### Data shown
^^^^
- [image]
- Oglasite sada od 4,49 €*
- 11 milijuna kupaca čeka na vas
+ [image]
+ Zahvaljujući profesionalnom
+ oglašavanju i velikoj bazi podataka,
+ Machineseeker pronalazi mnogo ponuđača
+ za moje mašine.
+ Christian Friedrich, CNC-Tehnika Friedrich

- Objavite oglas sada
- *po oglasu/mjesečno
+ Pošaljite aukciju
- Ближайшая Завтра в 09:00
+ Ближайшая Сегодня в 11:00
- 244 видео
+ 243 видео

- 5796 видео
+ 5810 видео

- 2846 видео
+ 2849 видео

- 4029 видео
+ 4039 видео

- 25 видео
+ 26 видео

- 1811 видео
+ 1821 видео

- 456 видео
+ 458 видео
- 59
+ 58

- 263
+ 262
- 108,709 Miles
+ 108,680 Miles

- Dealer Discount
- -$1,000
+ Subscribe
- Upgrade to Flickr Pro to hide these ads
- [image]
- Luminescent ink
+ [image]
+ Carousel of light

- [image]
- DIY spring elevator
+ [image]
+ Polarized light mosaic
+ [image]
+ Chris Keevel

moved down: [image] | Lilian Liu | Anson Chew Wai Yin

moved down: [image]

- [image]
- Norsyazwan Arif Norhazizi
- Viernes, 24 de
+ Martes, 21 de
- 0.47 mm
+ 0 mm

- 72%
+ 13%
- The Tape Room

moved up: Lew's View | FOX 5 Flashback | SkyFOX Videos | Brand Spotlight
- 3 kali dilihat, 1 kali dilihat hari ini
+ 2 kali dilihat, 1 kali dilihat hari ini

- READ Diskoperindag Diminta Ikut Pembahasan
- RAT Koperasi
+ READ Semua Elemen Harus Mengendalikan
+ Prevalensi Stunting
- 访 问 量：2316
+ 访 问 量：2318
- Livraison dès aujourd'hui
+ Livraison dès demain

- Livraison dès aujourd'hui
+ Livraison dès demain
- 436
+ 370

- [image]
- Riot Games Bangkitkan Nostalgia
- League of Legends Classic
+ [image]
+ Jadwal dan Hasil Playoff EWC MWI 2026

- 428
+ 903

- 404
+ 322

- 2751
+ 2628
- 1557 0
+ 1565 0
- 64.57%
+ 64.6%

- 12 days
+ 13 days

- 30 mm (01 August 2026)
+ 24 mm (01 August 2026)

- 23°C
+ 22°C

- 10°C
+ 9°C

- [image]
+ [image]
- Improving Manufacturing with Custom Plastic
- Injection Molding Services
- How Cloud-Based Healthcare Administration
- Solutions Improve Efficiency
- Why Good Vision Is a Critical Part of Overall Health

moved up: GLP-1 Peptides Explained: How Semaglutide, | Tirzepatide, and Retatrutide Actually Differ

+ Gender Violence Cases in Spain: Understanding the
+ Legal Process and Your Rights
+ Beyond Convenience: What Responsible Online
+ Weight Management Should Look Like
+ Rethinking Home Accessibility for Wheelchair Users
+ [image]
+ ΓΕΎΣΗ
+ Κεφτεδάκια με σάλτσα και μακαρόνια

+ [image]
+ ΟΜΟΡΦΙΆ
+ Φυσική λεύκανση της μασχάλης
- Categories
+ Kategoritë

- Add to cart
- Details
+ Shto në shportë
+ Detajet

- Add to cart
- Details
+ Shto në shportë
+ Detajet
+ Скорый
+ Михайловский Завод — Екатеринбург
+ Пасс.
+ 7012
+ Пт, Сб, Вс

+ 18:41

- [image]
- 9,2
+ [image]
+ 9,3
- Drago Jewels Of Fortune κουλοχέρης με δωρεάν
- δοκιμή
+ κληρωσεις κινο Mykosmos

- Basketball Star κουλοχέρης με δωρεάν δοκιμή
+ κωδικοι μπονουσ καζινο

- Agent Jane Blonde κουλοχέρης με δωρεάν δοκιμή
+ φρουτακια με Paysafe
^^^^
### Requirement
Work out how many lines of the material above contain the word "hari", then give only that figure.

### Response area
2